De nombreuses sociétés ont été frappées de plein fouet par le confinement, le commerce en fait également partie. Mais plus de deux mois plus tard, certaines enseignes se sont mieux remises de la crise que d'autres. Nous avons comparé la situation dans deux des plus grands centres commerciaux du pays.

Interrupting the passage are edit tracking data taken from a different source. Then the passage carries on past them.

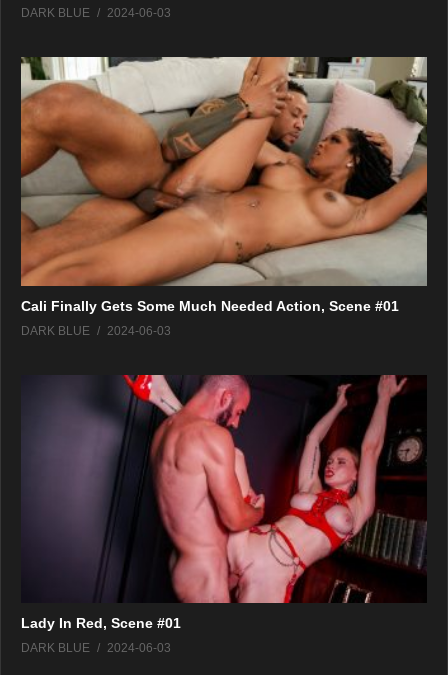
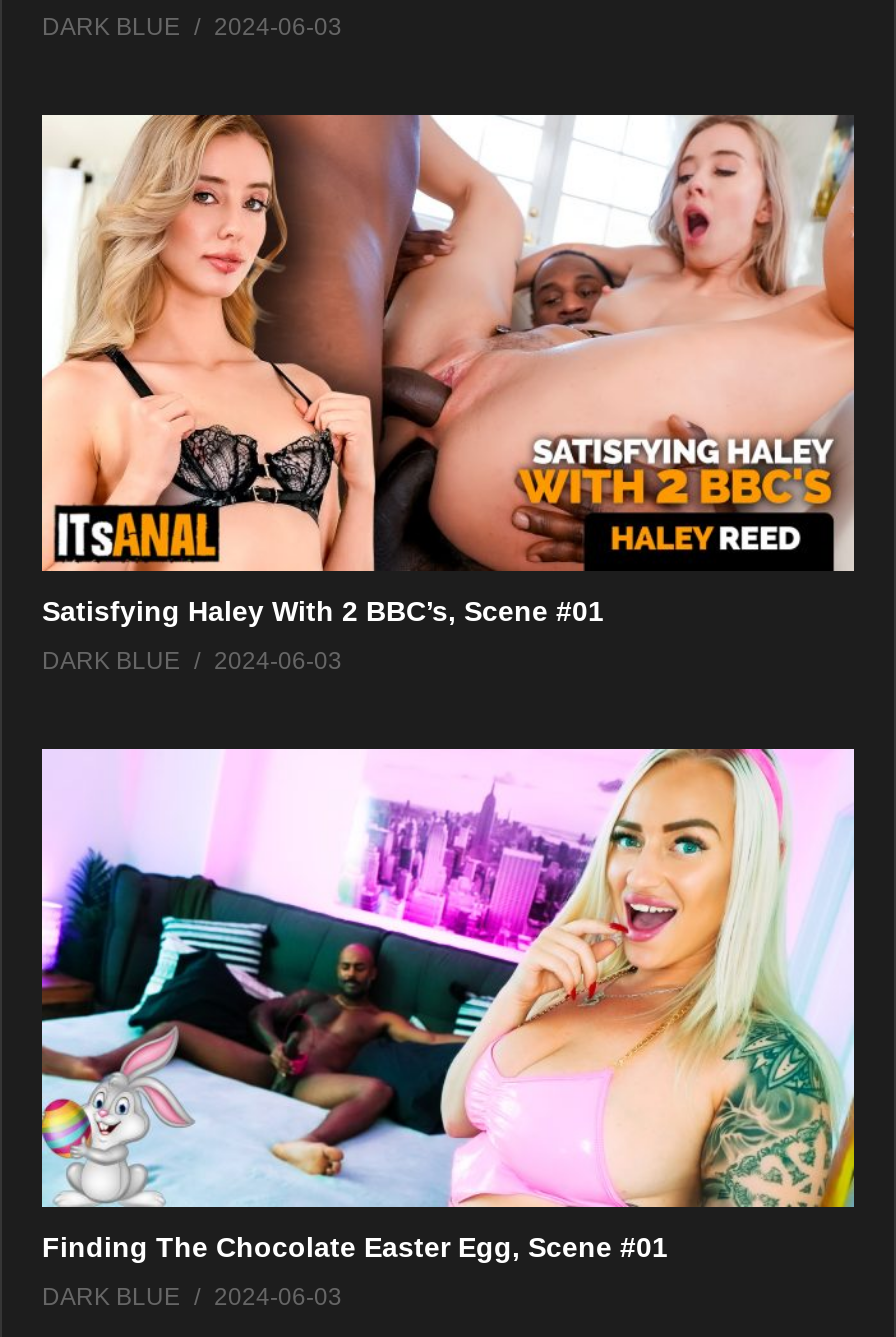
- [image]
- Cali Finally Gets Some Much Needed Action, Scene #01
+ [image]
+ Satisfying Haley With 2 BBC’s, Scene #01

- [image]
- Lady In Red, Scene #01
+ [image]
+ Finding The Chocolate Easter Egg, Scene #01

La Belle Etoile est bien remplie et malgré le fait que tout le monde porte un masque, rien ne laisse penser que 2020 serait une année difficile pour de nombreux commerces. Après une période d'hésitation de deux semaines, les clients ont à nouveau retrouvé les rayons des magasins. Le shopping a repris des couleurs à partir du mois de juin, comme nous l'a confirmé le directeur de la Belle Etoile Manu Konsbruck:
„A partir de juin et juillet, les gens étaient à nouveau très présents, voire parfois même plus que l'année passée. Certaines enseignes nous ont confié réaliser un chiffre d'affaires plus élevé que les années précédentes".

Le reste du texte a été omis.